:: DATASET EXCERPTS ::
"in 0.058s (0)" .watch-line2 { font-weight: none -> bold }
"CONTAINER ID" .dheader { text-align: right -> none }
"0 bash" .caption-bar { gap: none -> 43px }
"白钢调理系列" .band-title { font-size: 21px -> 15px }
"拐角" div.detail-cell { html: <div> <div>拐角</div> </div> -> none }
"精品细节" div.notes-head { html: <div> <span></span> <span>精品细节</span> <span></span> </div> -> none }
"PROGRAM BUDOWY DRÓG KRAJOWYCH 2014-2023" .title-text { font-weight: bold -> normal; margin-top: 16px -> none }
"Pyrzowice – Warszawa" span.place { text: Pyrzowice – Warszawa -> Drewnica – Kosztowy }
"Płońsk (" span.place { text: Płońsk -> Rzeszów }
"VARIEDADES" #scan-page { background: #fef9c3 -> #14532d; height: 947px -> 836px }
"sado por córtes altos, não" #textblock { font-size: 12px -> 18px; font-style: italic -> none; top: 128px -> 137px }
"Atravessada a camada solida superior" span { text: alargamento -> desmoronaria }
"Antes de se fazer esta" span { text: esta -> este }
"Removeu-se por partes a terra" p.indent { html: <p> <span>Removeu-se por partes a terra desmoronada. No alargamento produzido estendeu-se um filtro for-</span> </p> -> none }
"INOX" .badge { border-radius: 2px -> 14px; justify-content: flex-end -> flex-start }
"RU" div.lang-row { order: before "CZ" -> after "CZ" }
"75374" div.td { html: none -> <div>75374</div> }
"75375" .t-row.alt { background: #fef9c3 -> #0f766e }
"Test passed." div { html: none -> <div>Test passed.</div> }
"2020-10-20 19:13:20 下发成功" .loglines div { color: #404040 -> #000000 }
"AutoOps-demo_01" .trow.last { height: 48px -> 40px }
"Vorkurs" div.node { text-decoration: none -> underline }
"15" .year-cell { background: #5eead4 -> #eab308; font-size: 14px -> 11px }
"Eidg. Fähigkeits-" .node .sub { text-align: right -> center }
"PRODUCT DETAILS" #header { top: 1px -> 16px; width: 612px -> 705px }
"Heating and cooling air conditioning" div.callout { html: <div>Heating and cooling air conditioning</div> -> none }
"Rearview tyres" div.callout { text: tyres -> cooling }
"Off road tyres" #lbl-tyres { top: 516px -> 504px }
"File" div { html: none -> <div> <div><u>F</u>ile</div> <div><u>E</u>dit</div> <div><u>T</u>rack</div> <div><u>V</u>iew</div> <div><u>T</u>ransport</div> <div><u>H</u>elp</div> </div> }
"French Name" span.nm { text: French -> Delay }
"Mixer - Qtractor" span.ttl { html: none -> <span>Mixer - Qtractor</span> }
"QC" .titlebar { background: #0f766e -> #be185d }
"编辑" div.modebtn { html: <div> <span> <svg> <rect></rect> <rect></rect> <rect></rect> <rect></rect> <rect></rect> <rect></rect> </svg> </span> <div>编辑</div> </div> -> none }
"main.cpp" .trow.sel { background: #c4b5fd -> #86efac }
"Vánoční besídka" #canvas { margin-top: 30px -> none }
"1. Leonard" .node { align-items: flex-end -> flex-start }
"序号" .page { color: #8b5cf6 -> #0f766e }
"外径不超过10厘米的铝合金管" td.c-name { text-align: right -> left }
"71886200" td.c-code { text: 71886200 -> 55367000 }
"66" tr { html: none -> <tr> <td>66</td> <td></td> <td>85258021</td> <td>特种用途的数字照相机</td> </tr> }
:::
● WORK TASK: Copy out the range of lines above starting at the line with "-> <div> <div><u>F</u>ile</div>" and ending at the line with "none -> <span>Mixer", exactly and including both.

● RESPONSE:
"File" div { html: none -> <div> <div><u>F</u>ile</div> <div><u>E</u>dit</div> <div><u>T</u>rack</div> <div><u>V</u>iew</div> <div><u>T</u>ransport</div> <div><u>H</u>elp</div> </div> }
"French Name" span.nm { text: French -> Delay }
"Mixer - Qtractor" span.ttl { html: none -> <span>Mixer - Qtractor</span> }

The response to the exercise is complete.